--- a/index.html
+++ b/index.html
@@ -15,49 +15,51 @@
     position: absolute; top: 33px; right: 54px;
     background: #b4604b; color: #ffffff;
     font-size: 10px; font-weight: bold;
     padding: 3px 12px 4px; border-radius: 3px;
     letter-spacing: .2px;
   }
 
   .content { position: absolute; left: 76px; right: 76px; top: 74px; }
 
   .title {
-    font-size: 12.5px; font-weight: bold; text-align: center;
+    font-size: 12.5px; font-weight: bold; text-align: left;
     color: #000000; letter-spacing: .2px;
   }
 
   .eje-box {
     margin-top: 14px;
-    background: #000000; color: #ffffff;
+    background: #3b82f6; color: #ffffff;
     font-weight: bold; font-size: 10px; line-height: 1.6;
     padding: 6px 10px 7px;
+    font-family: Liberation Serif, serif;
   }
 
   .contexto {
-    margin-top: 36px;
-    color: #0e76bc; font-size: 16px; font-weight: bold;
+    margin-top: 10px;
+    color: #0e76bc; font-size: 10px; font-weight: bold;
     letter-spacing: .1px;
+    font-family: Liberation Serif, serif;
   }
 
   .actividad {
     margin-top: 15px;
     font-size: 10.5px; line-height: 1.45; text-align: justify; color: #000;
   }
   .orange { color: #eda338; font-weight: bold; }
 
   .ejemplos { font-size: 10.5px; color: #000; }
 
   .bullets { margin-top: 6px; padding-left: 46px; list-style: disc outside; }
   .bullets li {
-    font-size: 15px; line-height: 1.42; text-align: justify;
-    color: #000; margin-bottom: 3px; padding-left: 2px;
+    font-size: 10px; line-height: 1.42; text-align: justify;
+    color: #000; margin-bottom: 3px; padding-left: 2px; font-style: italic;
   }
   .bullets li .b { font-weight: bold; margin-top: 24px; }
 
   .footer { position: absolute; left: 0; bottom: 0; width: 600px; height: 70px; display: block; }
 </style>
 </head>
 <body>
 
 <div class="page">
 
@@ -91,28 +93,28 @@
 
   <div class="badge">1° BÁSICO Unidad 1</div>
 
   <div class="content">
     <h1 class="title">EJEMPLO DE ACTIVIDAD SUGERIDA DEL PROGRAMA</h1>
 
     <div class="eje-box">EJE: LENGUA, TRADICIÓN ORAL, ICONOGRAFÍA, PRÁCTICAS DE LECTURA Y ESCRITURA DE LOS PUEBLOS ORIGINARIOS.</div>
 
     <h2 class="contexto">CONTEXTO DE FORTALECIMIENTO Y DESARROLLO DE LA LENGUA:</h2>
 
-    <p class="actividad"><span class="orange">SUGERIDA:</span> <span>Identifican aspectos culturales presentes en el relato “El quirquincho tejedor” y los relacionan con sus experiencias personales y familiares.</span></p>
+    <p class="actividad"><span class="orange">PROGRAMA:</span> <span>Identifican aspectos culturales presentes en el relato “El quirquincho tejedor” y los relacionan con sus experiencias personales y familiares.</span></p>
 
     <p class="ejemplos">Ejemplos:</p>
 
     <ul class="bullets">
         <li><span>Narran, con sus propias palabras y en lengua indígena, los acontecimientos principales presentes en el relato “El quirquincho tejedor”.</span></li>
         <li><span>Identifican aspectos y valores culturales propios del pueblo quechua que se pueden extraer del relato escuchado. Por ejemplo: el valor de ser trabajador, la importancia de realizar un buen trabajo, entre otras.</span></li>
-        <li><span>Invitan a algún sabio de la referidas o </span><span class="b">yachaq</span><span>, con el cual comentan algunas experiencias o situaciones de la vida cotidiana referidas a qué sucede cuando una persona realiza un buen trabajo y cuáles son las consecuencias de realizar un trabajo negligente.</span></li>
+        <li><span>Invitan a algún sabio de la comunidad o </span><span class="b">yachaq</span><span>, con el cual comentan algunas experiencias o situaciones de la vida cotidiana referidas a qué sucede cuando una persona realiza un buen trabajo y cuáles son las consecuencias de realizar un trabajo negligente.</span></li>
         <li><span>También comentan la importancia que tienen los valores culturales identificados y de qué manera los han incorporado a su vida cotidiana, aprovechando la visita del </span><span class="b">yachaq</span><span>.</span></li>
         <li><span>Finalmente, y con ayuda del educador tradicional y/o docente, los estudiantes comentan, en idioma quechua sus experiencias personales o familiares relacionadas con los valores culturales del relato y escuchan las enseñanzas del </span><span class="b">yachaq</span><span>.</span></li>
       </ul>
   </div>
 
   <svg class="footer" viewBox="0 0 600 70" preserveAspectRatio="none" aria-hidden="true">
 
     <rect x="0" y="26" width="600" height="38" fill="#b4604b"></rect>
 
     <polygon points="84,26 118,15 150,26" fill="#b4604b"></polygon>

---

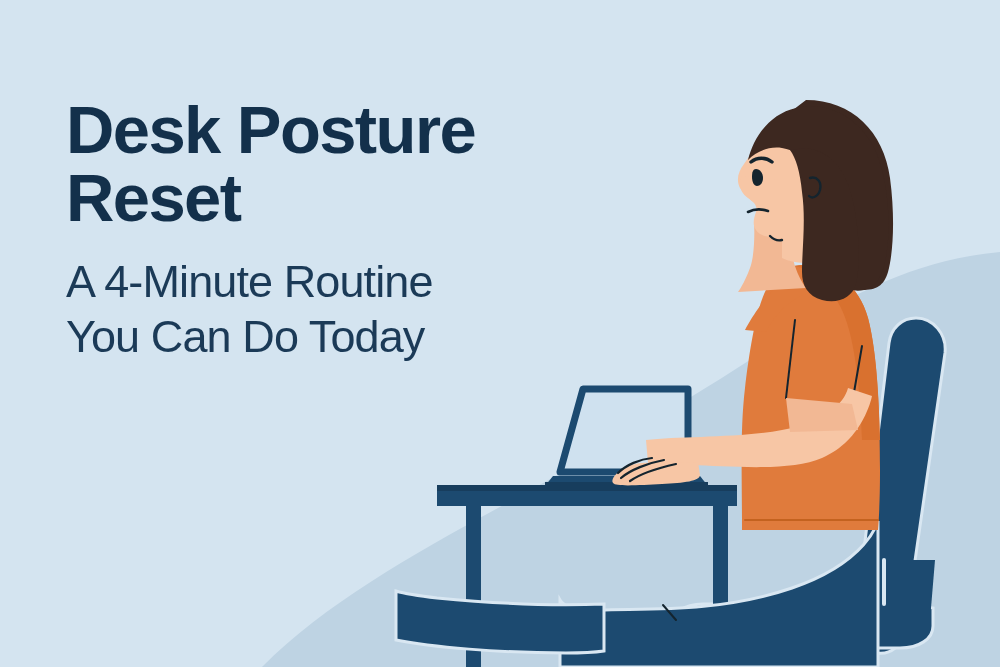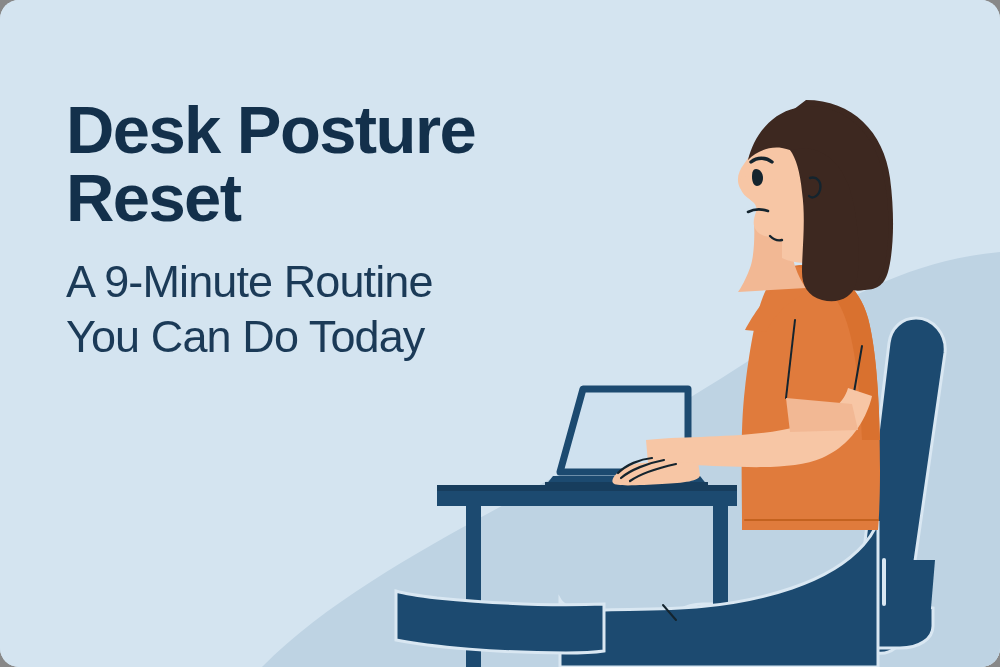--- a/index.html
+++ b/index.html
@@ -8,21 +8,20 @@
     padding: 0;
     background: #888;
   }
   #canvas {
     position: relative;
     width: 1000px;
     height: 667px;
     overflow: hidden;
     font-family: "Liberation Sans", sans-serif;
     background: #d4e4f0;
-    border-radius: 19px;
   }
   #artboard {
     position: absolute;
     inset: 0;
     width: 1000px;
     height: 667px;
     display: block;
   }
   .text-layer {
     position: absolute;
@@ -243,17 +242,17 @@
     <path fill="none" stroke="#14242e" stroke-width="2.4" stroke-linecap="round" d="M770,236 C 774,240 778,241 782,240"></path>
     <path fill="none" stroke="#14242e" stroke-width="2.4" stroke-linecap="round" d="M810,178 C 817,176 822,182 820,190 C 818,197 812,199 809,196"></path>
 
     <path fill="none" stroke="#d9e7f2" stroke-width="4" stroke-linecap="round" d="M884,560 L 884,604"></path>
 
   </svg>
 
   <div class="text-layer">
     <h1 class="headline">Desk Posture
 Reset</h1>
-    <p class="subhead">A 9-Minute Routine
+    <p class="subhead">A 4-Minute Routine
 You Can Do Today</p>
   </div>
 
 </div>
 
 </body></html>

INSTRUCTIONS TO FOLLOW ▸
Scanning the data above, copy out every line where "content" is found.

EXPECTED ANSWER ▸
   .content { position: absolute; left: 76px; right: 76px; top: 74px; }
   <div class="content">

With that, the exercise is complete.